§ EXERCISE GOAL
Would you copy only the lines below, beginning with the one that contains "(104, 190) none -> (791, 239) //" and running through the last entry line?

[Extracted data entries]
::::::

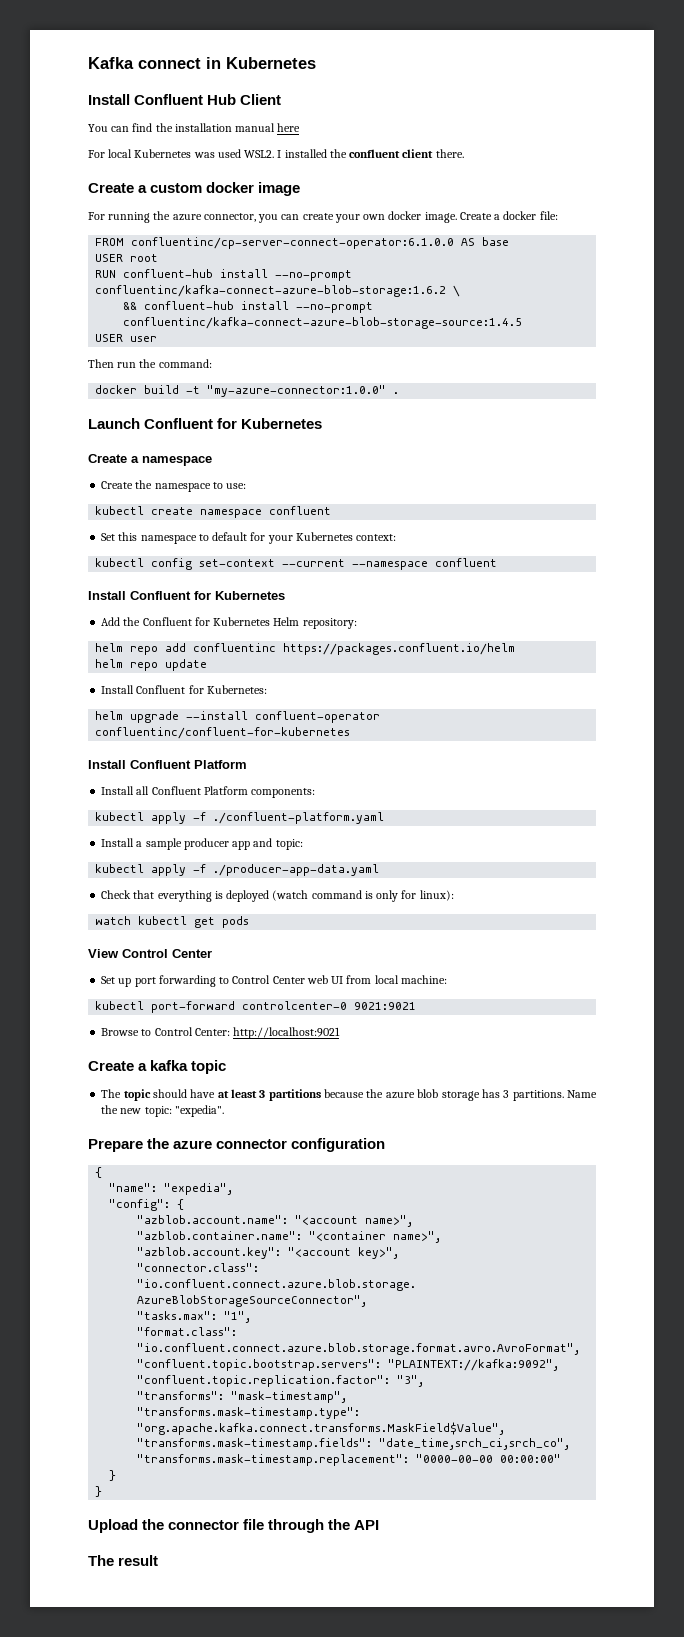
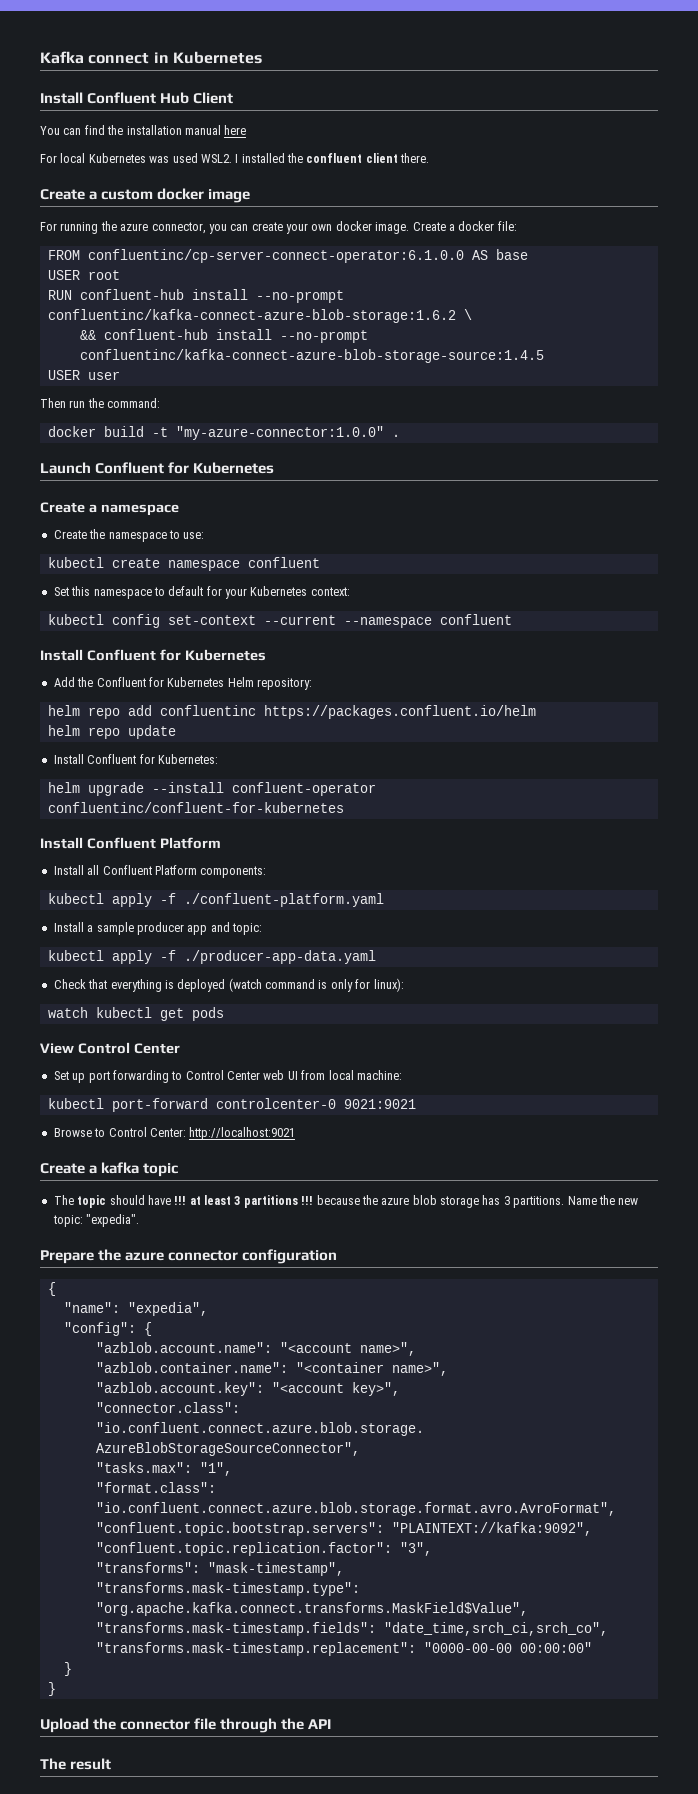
(216, 1093) none -> [174,1196,187,1205] !!!
(321, 1095) none -> [301,1196,314,1205] !!!

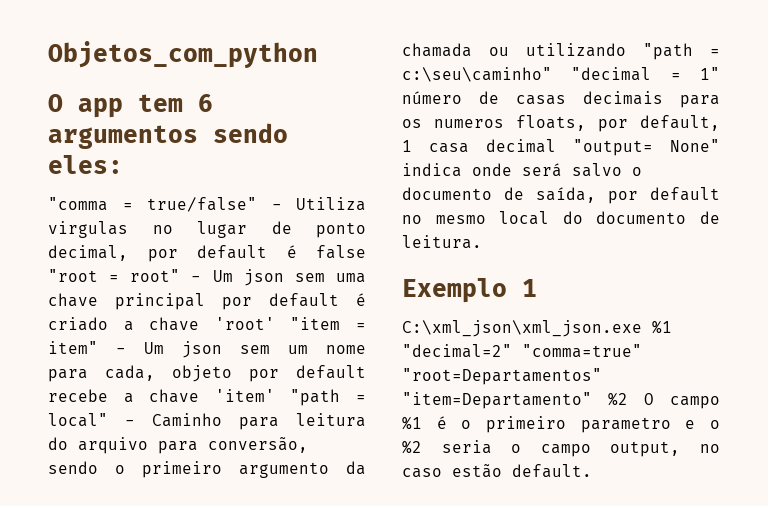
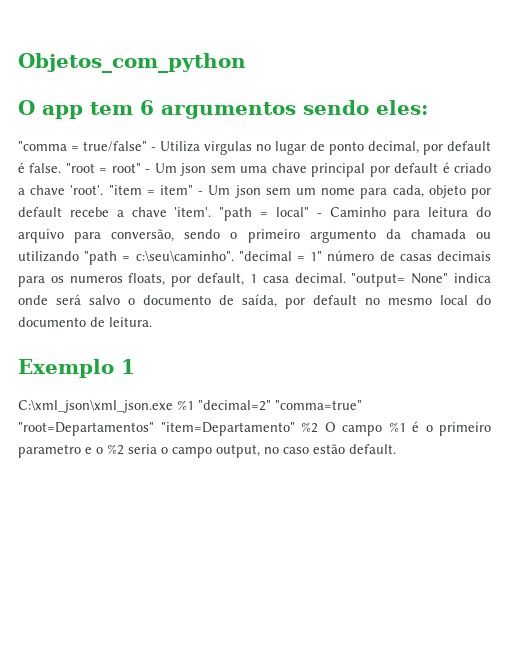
[316,245,366,259] false -> [29,163,62,173] false.
[214,317,275,330] 'root' -> [70,185,104,195] 'root'.
[214,389,275,402] 'item' -> [174,207,212,217] 'item'.
[402,67,552,82] c:\seu\caminho" -> [135,250,234,262] c:\seu\caminho".
[486,139,556,153] decimal -> [294,273,346,283] decimal.

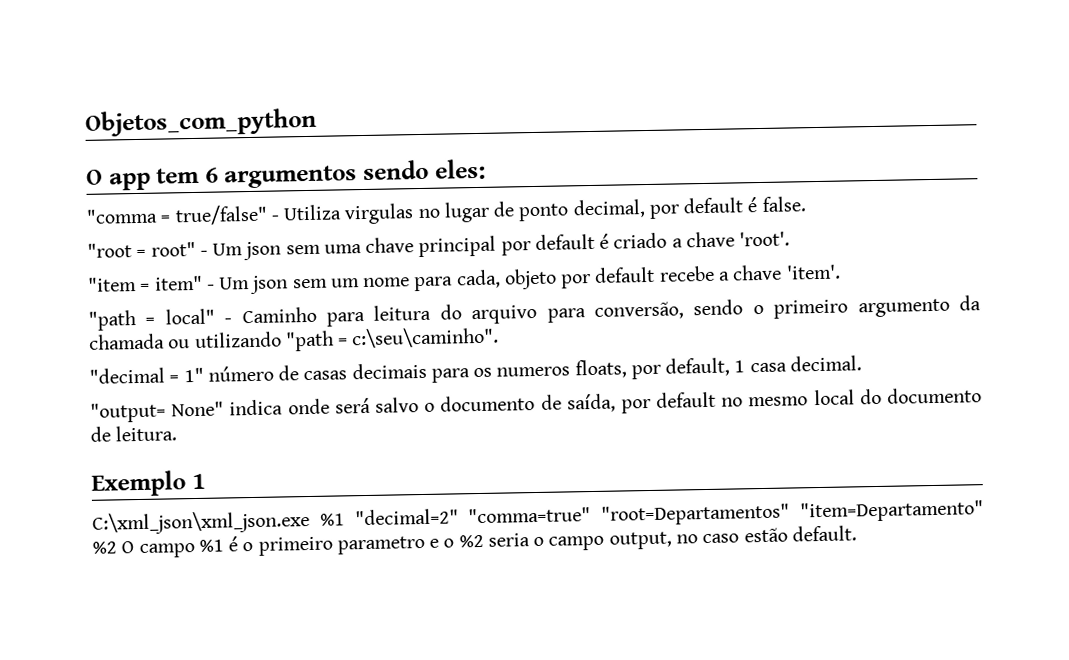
(62, 168) none -> (806, 204) //
(104, 190) none -> (791, 239) //
(212, 212) none -> (841, 272) //
(234, 256) none -> (500, 337) //
(346, 278) none -> (862, 363) //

::::::

§ TASK RESPONSE
(104, 190) none -> (791, 239) //
(212, 212) none -> (841, 272) //
(234, 256) none -> (500, 337) //
(346, 278) none -> (862, 363) //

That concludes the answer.